LG: Well, the Join Extensions record, it might not sound it but it was just… a hellish thing, it was really hard to make. Also, early computers, you could fuck ’em up, you could really wrestle with these things – they felt malleable. I bought a new computer recently and it’s so powerful you can’t really do that. And also, in the past I’d hear Hecker and think, ‘What kind of synthesis is that?’ So I’d start looking into it. But then that sound gets common – people write UGens in SuperCollider and Max[/MSP] for it, they write a program for it – and suddenly you can just do it. And then what’s the point? For me the whole point of those records was like, ‘How the hell am I going to appropriate this stuff without having access to the same programs, engineers, code?’ Same as Tvashar in a way, it was about making a copy of something, copying in the Xerox sense of the word as opposed to intellectual copying. So I got to the point [with computer music] where I enjoyed hardly any of it. And dance music started to get interesting again for me a few years ago.

What kind of things?

LG: [thinks] The house sort of thing, people like Kassem Mosse, Actress, and acid house had a bit of a resurgence. I came across Jamal Moss’ stuff on MySpace – he had about 30 friends on there at the time. And these tracks, I was like, ‘What the fuck! That sounds absolutely beaten up, is this old or…?’ Again, the intrigue. So I started to think, ‘There’s something I can cling on to here’. And then personally there were three or four things that happened in my life over two years that were big, huge things to me. So I just thought, ‘Fuck it – it’s time to start having a bit of fun’. So yeah, I felt it, but maybe noticing a few other heads out there helped. Because the only other thing before that [fusing computer music and dance music] was this really horrible click-housey shit, microhouse – just horrible, horrible.

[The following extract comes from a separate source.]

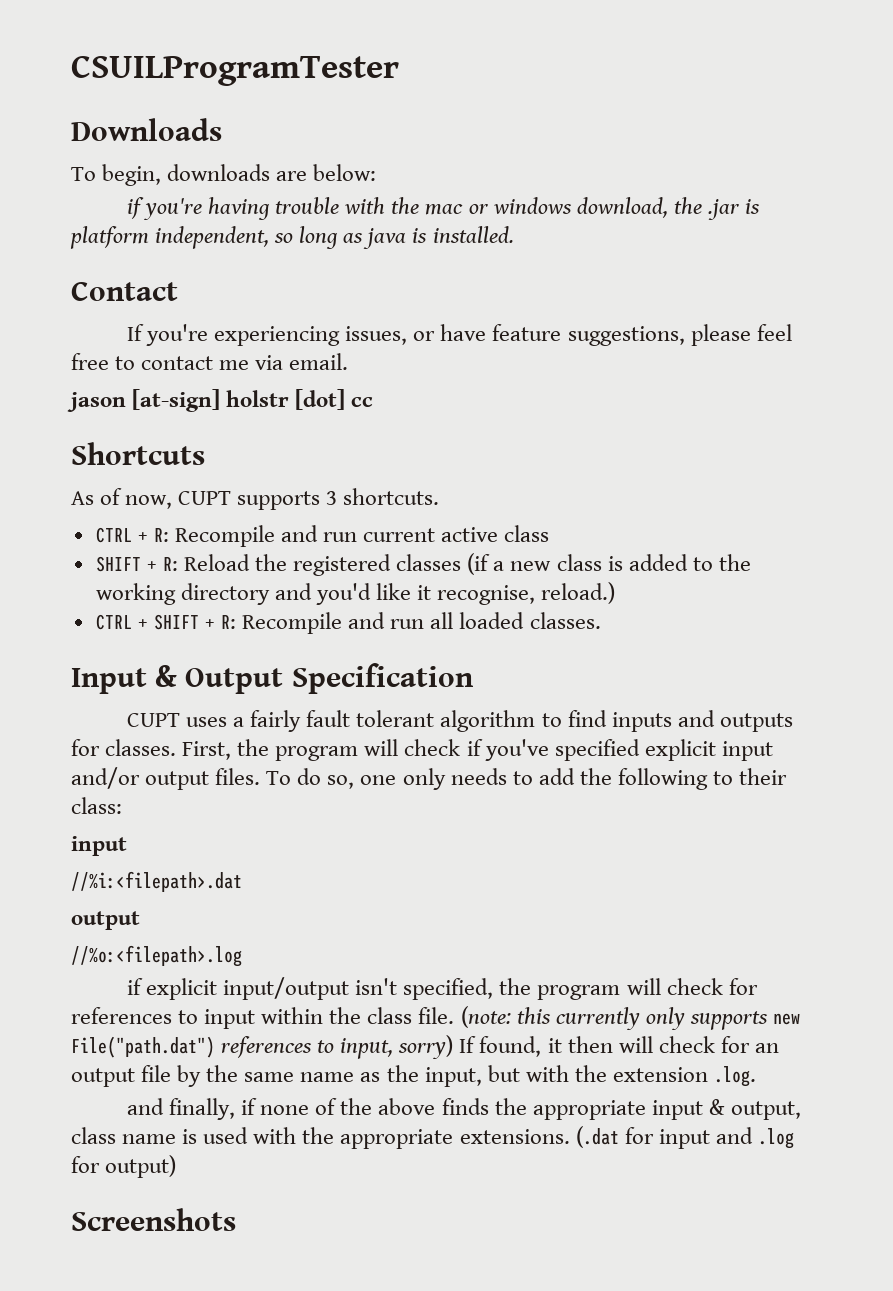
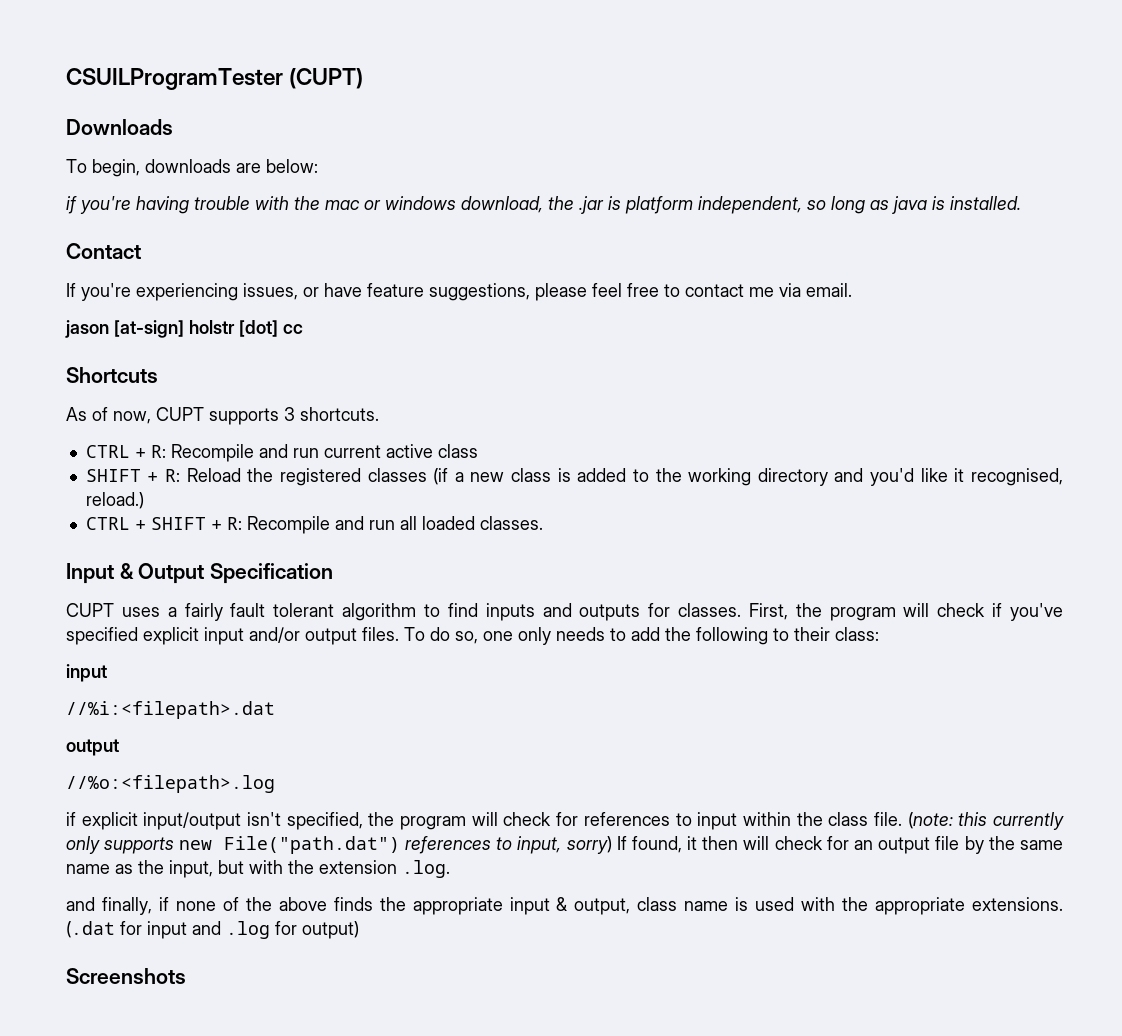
- CSUILProgramTester
+ CSUILProgramTester (CUPT)
- SHIFT + R: Reload the registered classes (if a new class is added to the working directory and you'd like it recognise, reload.)
+ SHIFT + R: Reload the registered classes (if a new class is added to the working directory and you'd like it recognised, reload.)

The album’s been described as more accessible than your past work. I wondered how you felt about that? Do you agree?

LG: Yeah, it’s good man. I don’t want to compromise any experimental angle, but sonically I didn’t want [Tvashar] to be as difficult – because some of the earlier stuff is difficult to listen to, and I appreciate that. So with this new stuff I was concerned that it be something people would want to put on. I was chatting to a few mates one night, Bill [Kouligas] and a few other a people, and I said "I don’t care if it sounds pompous, I want to try and make something that will last". It may sound arrogant, and I may not even fucking achieve it, but I have to go in there with that, and make something that people will want to go back to. That’s why it’s all so scuzzy and fucked, because if the kickdrums are too clean then it’s aimed at a dancefloor. And a dancefloor is momentary, it’s latched onto fashion.

At that time I was going through some of my favourite records thinking, ‘I have to think in these terms’. Req[‘s] One and Frequency Jams, A Guy Called Gerald’s Black Secret Technology, Tri Repetae [by Autechre]. Those are timeless records. Not that I’m aligning my own record with that, but it doesn’t matter what year it is, they still sound amazing. And the one thing they all have in common is that to me they sound like a copy of something. Req – it isn’t hip hop. You could never play a track off Black Secret Technology in a club at the time. It sounded tiny, it sounded like it was recorded in a matchbox, compared to the ferocity of Dillinja or something. So in a sense the Tvashar record is that: it has all the elements [of a techno record], but it’s not the actual thing.

There’s a lot of music like that around at the moment – music that uses the tools of techno or house, but to some other end.

LG: Yeah I don’t think this is unusual at all. I think it’s completely obviously going to happen. If you think back to, I don’t know, [mid 20th century] electroacoustic pieces, most of the composers would’ve grown up with the canon of modern classical music. Kids my age and younger grew up on dance music. I didn’t grow up on modern classical music, my stuff was dance. So when you have a new generation of people who want to start experimenting, changing the shape of a genre, it seems perfectly natural for them to do that with dance music tropes. There has been a big surge in it recently – but yeah, of course, why wouldn’t it happen?